*YOUR GOAL:* Go line by line through the data below and work out how many lines contain "none"; the answer is that number alone.

[Change listing data]
<<<<
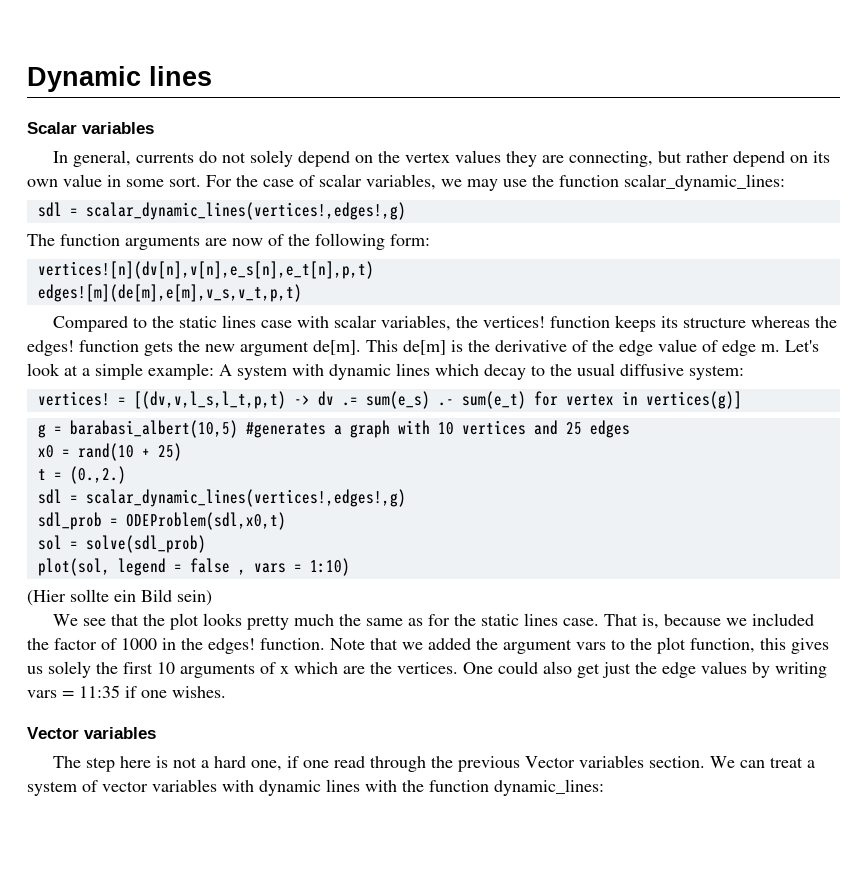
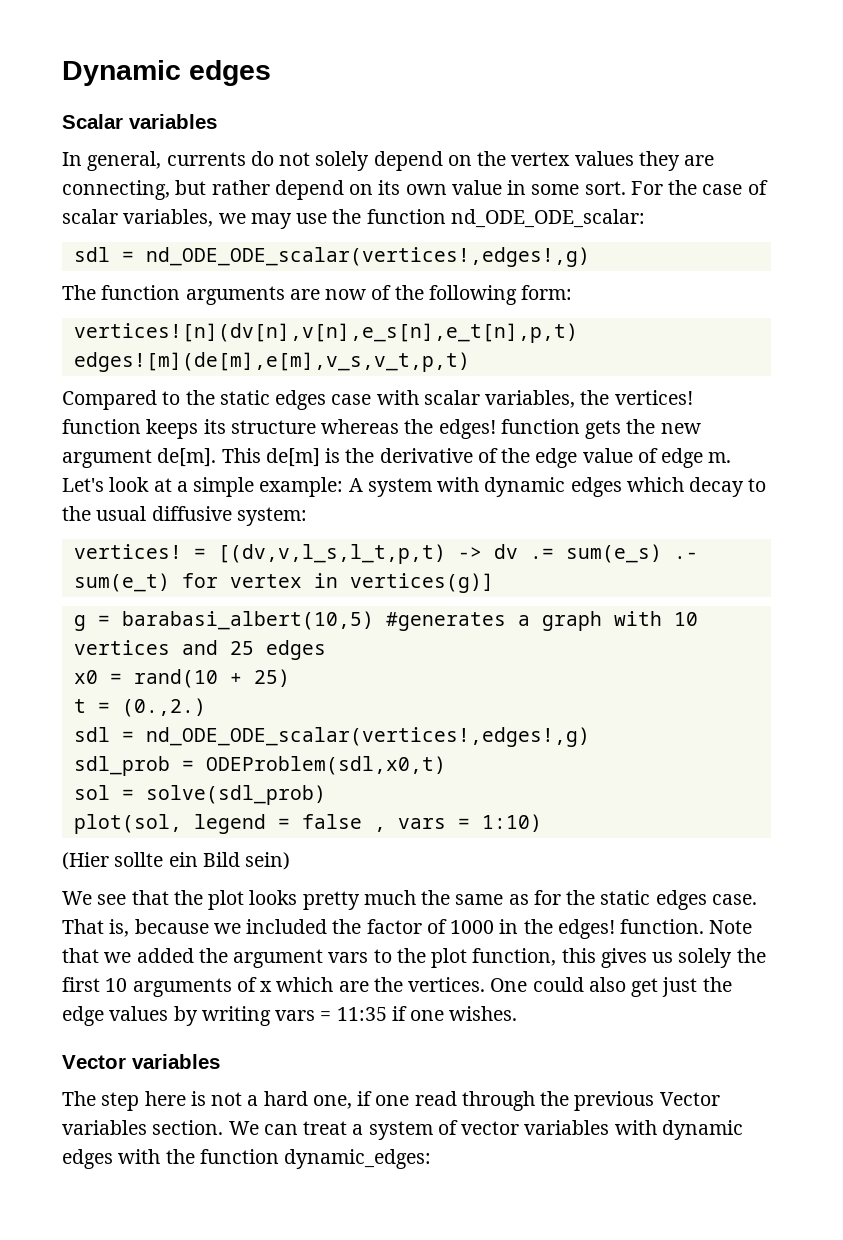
[149,66,212,86] lines -> [189,60,271,86] edges
[624,174,785,191] [37,202,406,220] scalar_dynamic_lines: // sdl = scalar_dynamic_lines(vertices!,edges!,g) -> [450,209,645,228] [73,247,590,267] nd_ODE_ODE_scalar: // sdl = nd_ODE_ODE_scalar(vertices!,edges!,g)
[222,315,257,328] lines -> [275,390,327,410] edges
[396,363,430,376] lines -> [570,477,622,497] edges
[85,489,406,507] scalar_dynamic_lines(vertices!,edges!,g) -> [145,727,590,747] nd_ODE_ODE_scalar(vertices!,edges!,g)
[524,613,559,626] lines -> [655,890,707,910] edges
[326,779,360,792] lines -> [62,1149,113,1169] edges
[494,779,604,796] dynamic_lines: -> [284,1149,432,1169] dynamic_edges:

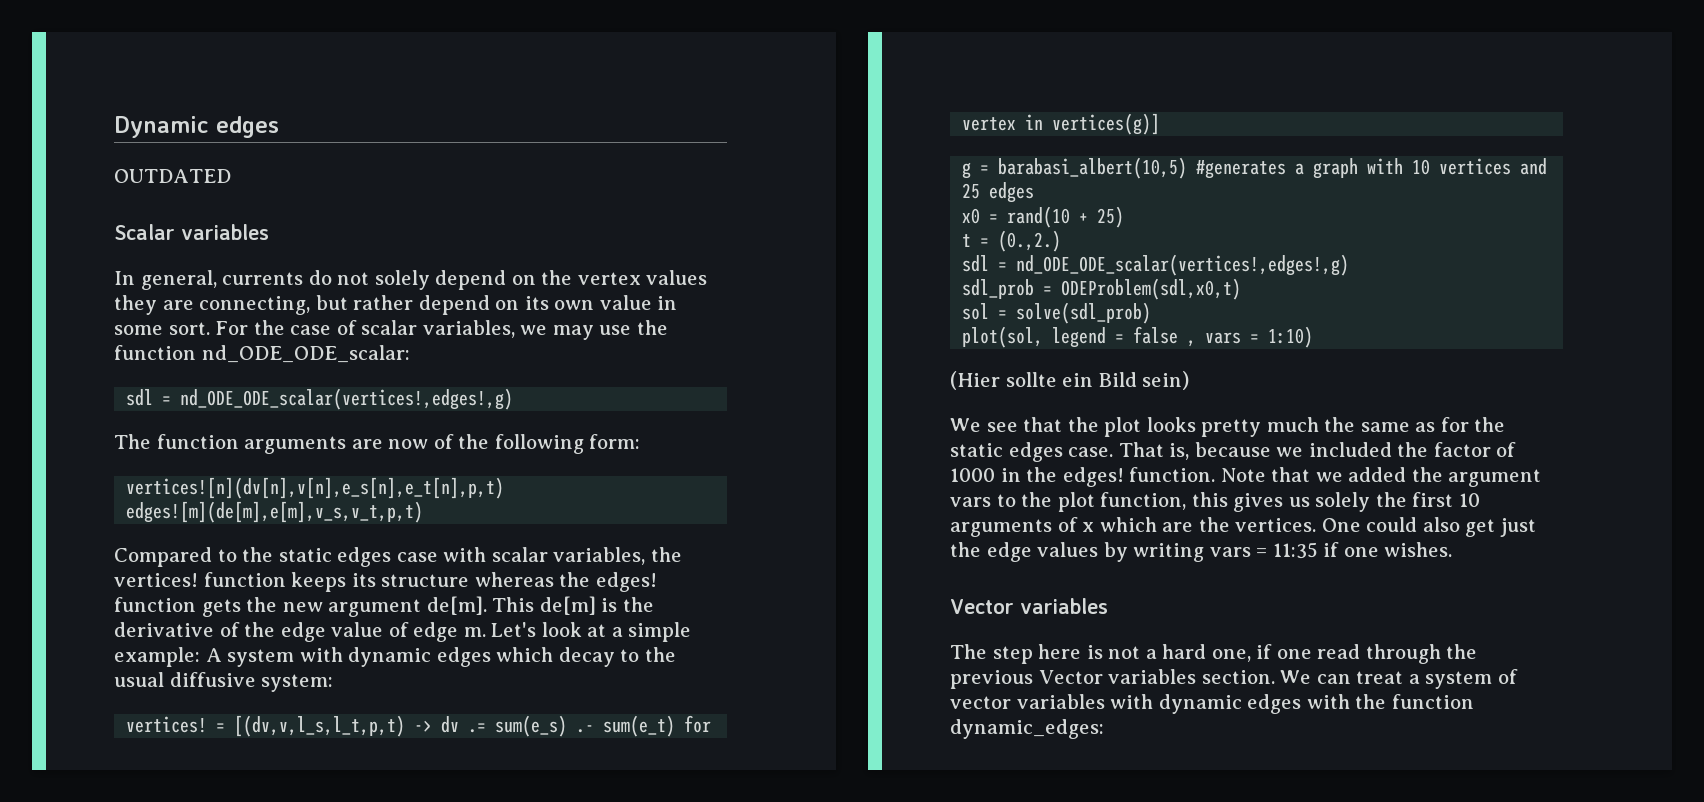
(271, 73) none -> [114,169,231,183] // OUTDATED

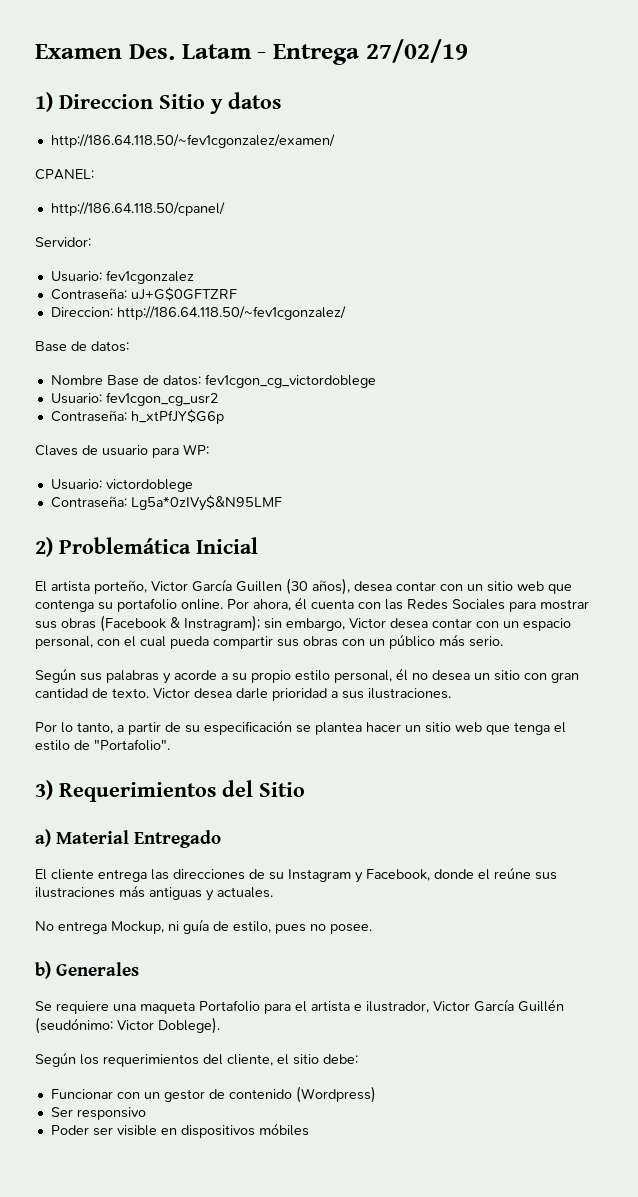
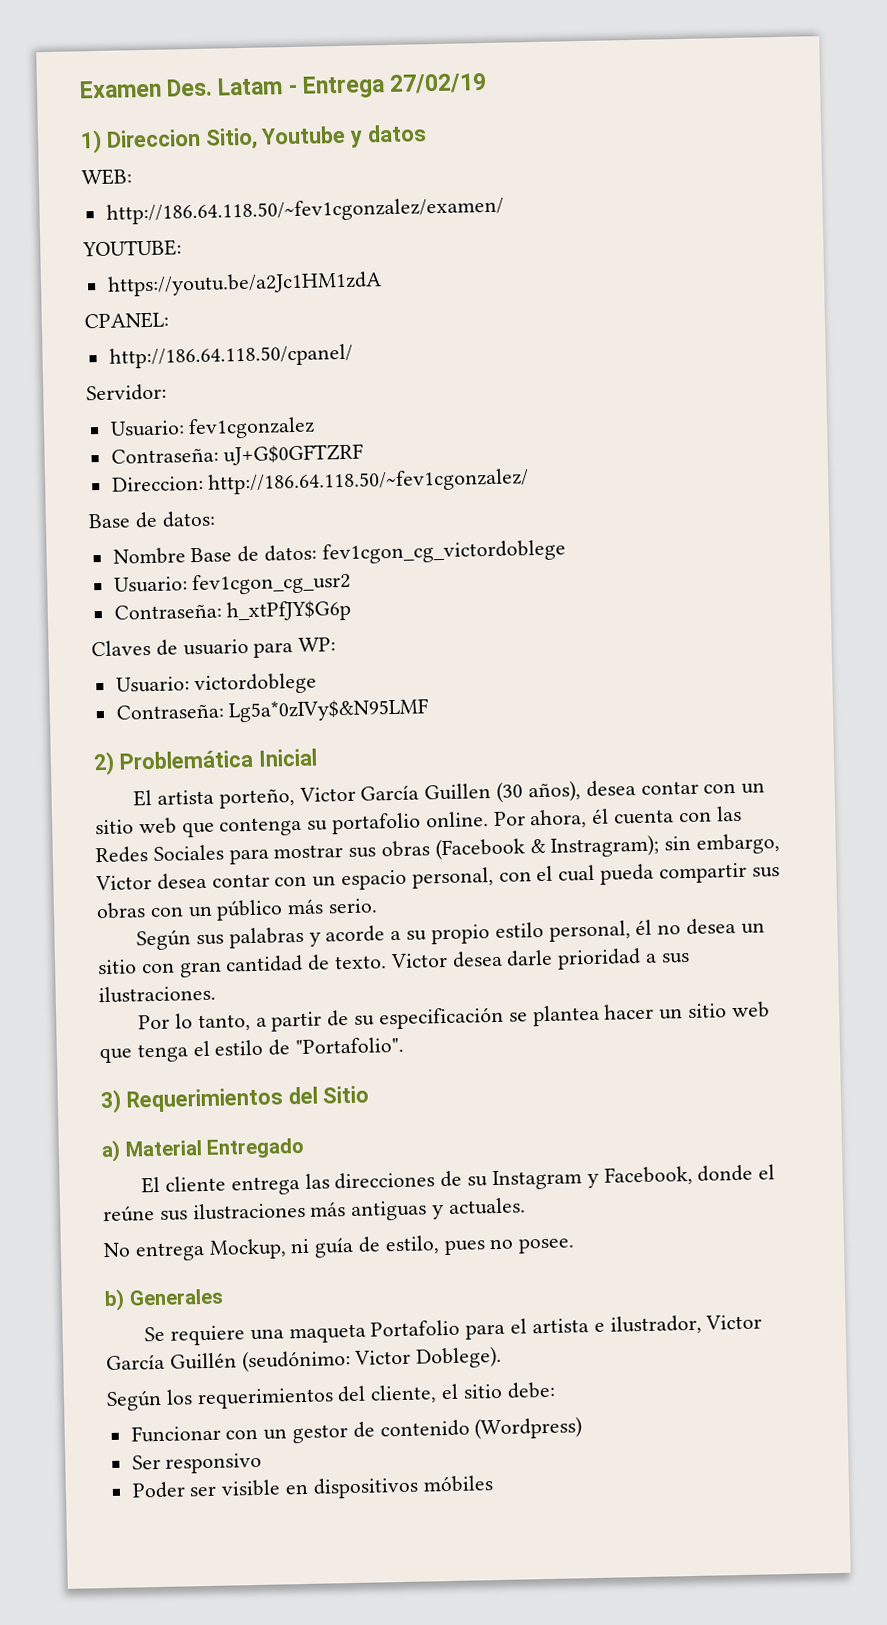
[159,94,205,109] Sitio -> [204,125,347,150] Sitio, Youtube
(281, 100) none -> [81,168,132,186] // WEB:
(335, 141) none -> [82,239,182,258] [106,271,382,297] // YOUTUBE: // https://youtu.be/a2Jc1HM1zdA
>>>>
*RESULT:* 3